Como os Hábitos Funcionam?
Eugene Pauly era um paciente idoso que teve problemas cerebrais causados por uma encefalite viral e por isso perdeu a capacidade de usar uma parte do seu cérebro, o lobo temporal medial. Todo o resto do seu cérebro continuou funcionando normalmente, mas sua memória ficou prejudicada. Ele se tornou incapaz de se lembrar de qualquer coisa que tivesse ocorrido após 1960, mas se lembrava de tudo que aconteceu antes disso. Ele se transformou em um homem incapaz de aprender coisas novas e, em segundos, esquecia o que havia ocorrido no momento anterior. Eugene não se lembrava nem onde ficava seu quarto ou a cozinha em sua própria casa.
Diariamente, para exercitar-se, sua esposa o levava para caminhadas ao redor do quarteirão. Porém, um dia, Eugene desapareceu e sua esposa ficou preocupada. Sua perda de memória poderia fazer com que ele se perdesse e nunca mais voltasse para casa. Por incrível que pareça, em apenas 15 minutos, seguindo sua rota diária, ele conseguiu retornar para casa. Alguns dias depois, Eugene já era capaz de fazer o percurso sozinho. Isso fez com que os cientistas o estudassem e descobrissem que os hábitos, suas práticas rotineiras, são armazenadas em uma área do cérebro totalmente diferente do lobo temporal, responsável pela memória. Isso provou que nós aprendemos e tomamos decisões inconscientes sem a necessidade de nos lembrarmos sobre os fatos que levaram àquela decisão ou aprendizado. Esse é o poder do hábito.
Acionando Hábitos
Nosso cérebro é uma máquina poderosa. Ele está constantemente encontrando maneiras para se esforçar menos e automatizar rotinas, apenas para economizar energia. Um hábito funciona em um fluxo de 3 etapas:
- Gatilho: Alguma coisa acontece e seu cérebro entende este gatilho como um chamado para entrar no modo automático e escolher qual rotina usar;
- Rotina: É uma ação física, emocional ou mental que é automaticamente acionada pelo gatilho;
- Recompensa: Um estímulo positivo ocorre e diz ao seu cérebro que aquela rotina funciona e por isso deve ser armazenada. Entender como os hábitos são acionados é importante, pois nos dá controle sobre nós mesmos. Ao entender os gatilhos e as recompensas, somos capazes de alterar, adaptar e criar novas rotinas.

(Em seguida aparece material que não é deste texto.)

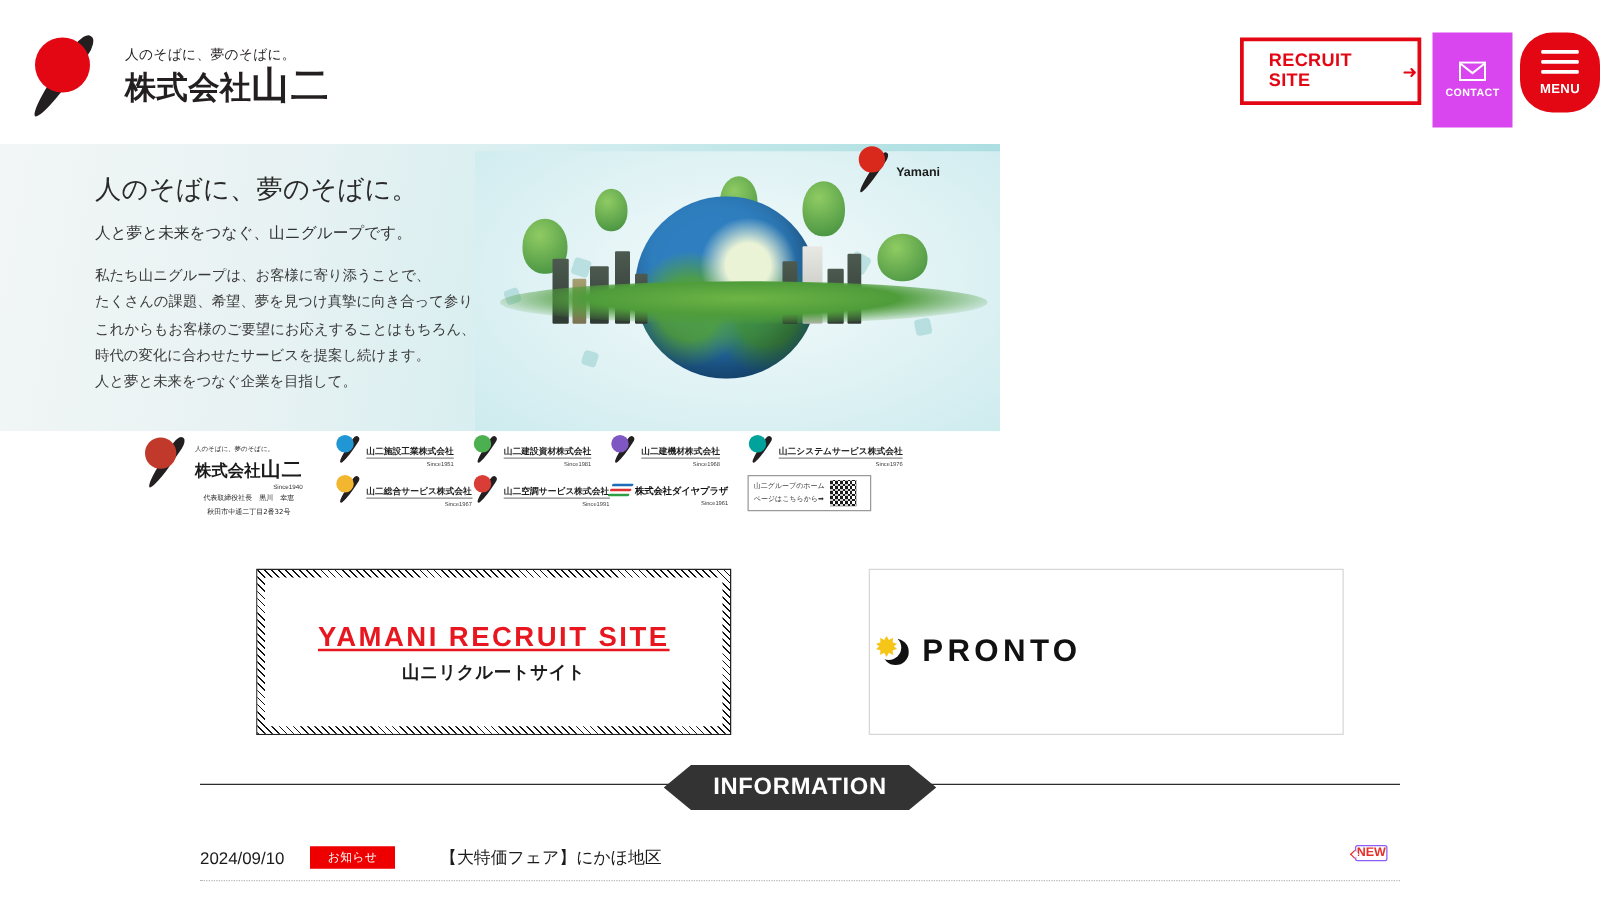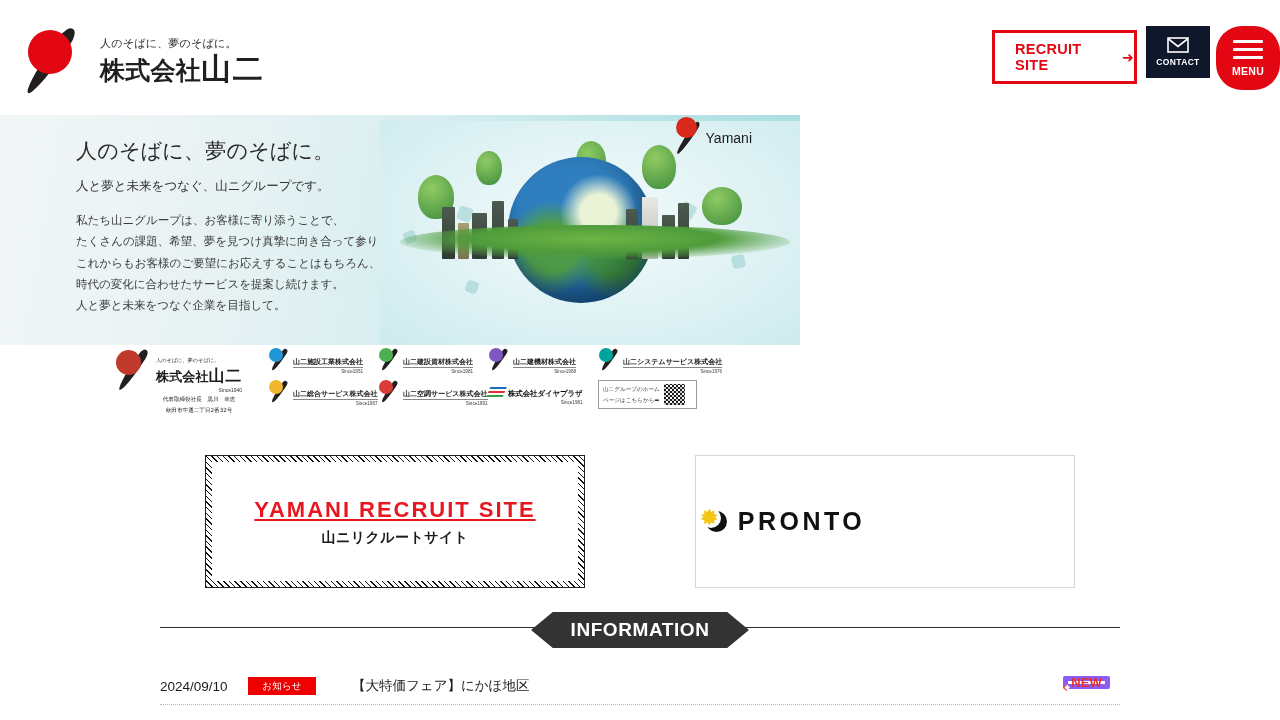"CONTACT" .btn-contact { background: #0f172a -> #d946ef; height: 52px -> 76px }
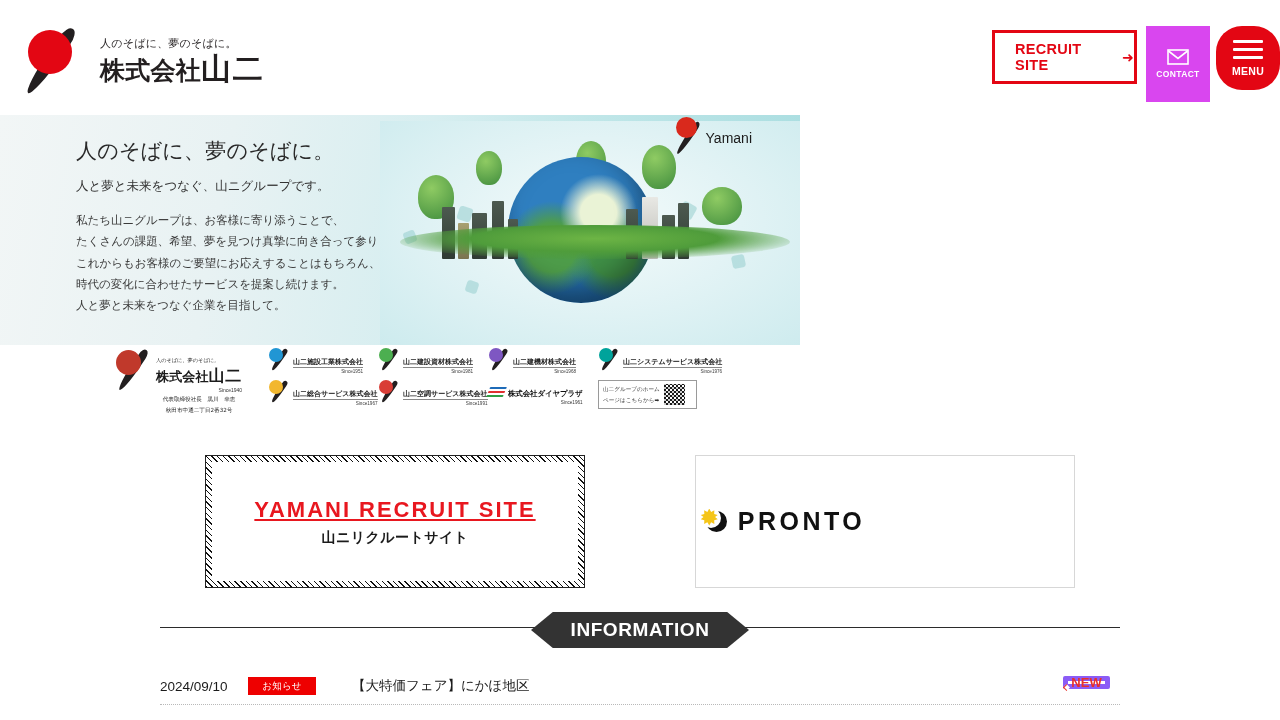"Yamani" .hero-logo .t { font-size: 14px -> 10px; font-weight: 400 -> 700 }
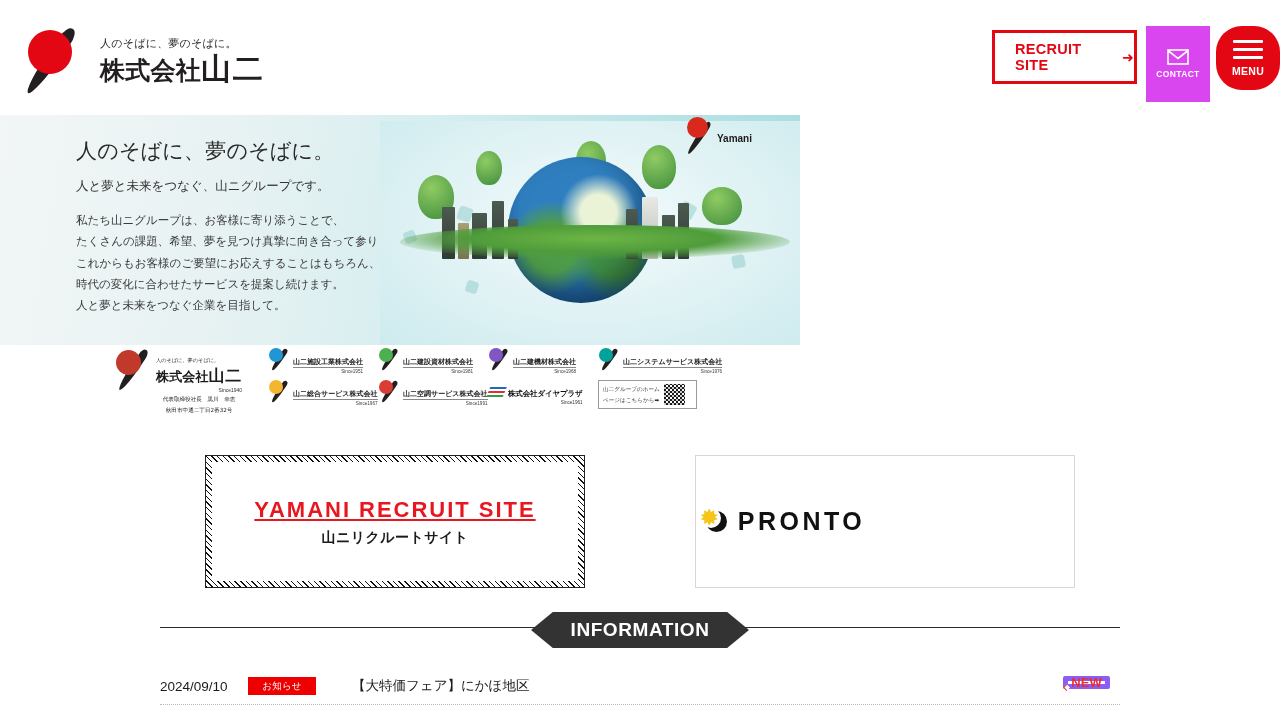"NEW" .news-new { border: 5px solid #8b5cf6 -> 1px solid #8b5cf6; font-size: 13px -> 10px; width: 47px -> 26px }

O principal motivo pelo qual as pessoas estudam esse tema é aprender a criar novos hábitos e reforçar hábitos positivos. Um hábito relativamente novo adotado pela população, por exemplo, é a simples rotina de escovar os dentes. Claude Hopkins, um publicitário americano, incentivou este hábito ao amarrá-lo a um gatilho comum no dia a dia das pessoas. Em seus anúncios, ele dizia "Passe sua língua nos dentes. Você sente uma camada sobre eles? Essa camada faz com que seus dentes percam a cor e se deteriorem." Após o gatilho, seus anúncios diziam: "A pasta de dentes Pepsodent remove esta camada e deixa seus dentes mais limpos e bonitos." A grande verdade é que esta camada é natural e a pasta de dentes da Pepsodent não a remove. Entretanto, o gatilho era tão poderoso que bastava as pessoas passarem a língua nos dentes e isso as conectava com a ideia de escovar os dentes (rotina) e a recompensa (dentes bonitos). Menos de 10 anos após esta campanha, a população americana que escovava os dentes cresceu quase 10 vezes.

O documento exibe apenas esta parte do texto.